GIVEN DATA:
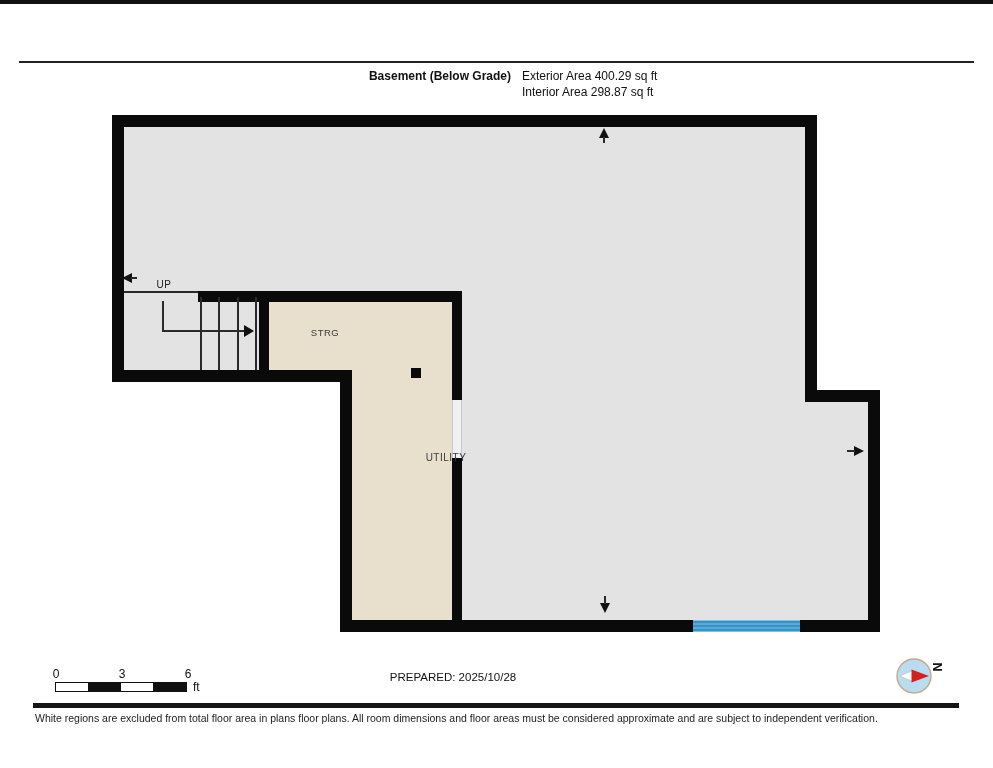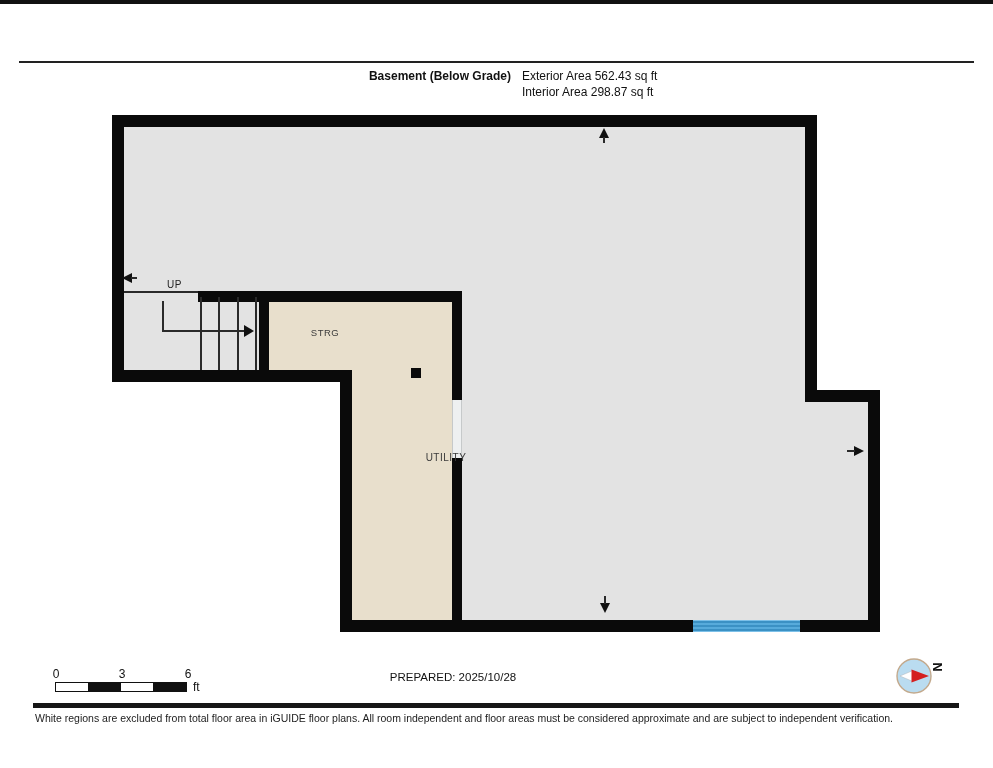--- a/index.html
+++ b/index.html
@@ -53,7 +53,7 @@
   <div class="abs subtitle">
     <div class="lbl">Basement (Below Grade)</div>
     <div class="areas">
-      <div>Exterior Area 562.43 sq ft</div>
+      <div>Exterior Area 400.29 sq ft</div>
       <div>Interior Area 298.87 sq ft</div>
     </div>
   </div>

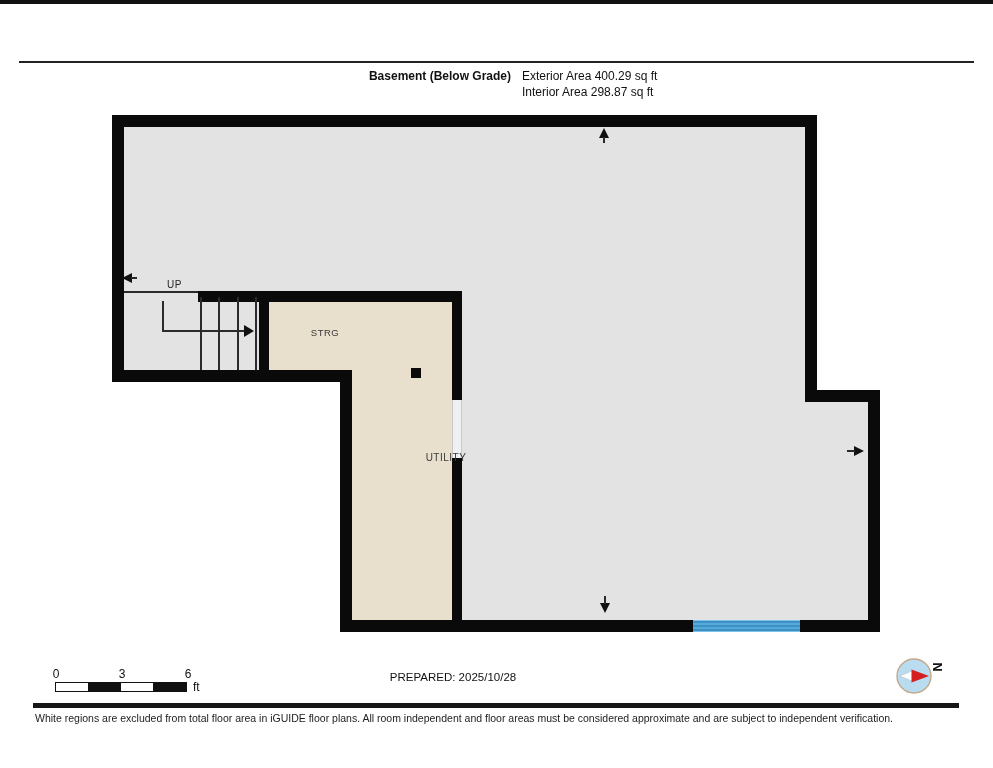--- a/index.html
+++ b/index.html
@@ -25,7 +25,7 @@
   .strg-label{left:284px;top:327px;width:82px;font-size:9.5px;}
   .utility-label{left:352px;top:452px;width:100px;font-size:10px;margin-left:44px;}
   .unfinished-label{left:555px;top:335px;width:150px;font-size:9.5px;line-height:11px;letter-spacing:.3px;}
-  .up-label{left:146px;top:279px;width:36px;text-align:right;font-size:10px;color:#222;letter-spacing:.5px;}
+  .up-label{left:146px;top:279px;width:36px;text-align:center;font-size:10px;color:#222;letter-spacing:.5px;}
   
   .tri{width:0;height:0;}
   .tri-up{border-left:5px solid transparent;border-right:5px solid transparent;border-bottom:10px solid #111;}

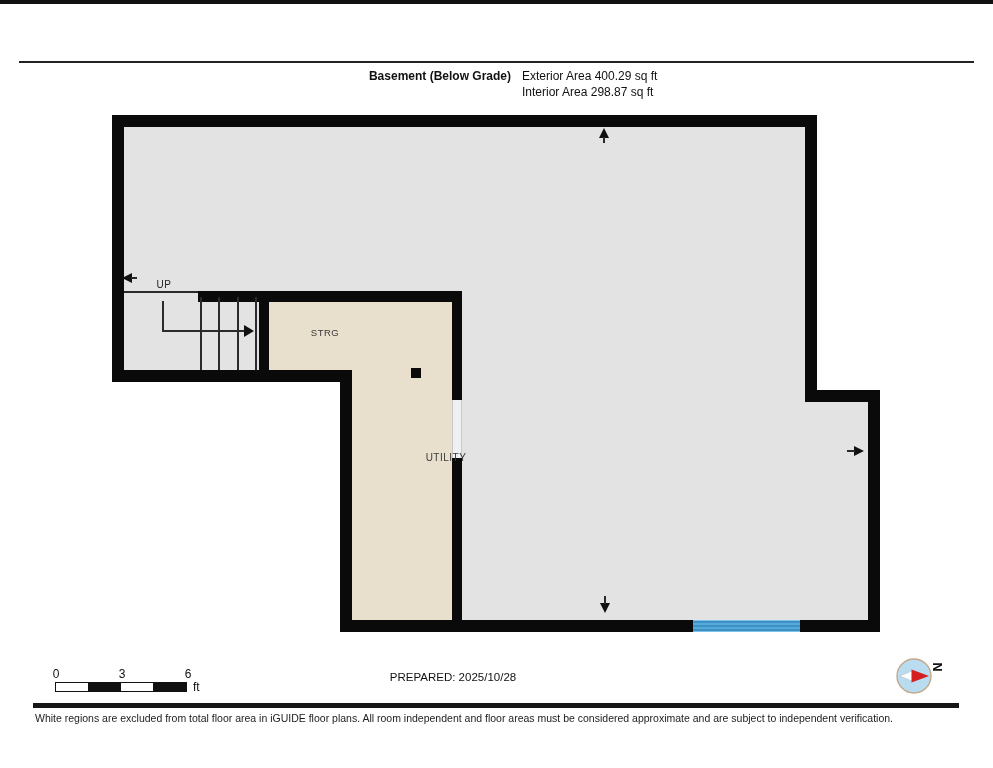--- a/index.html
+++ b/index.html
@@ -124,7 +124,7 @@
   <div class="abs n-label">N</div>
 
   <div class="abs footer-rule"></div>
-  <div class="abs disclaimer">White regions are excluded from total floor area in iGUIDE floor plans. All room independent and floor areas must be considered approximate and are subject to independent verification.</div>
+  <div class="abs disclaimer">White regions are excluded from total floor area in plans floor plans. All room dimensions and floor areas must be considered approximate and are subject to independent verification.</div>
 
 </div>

TASK ITEM:
Only the count is wanted. Find the lines of the records that include the word "width" and state how many.

RESULT:
6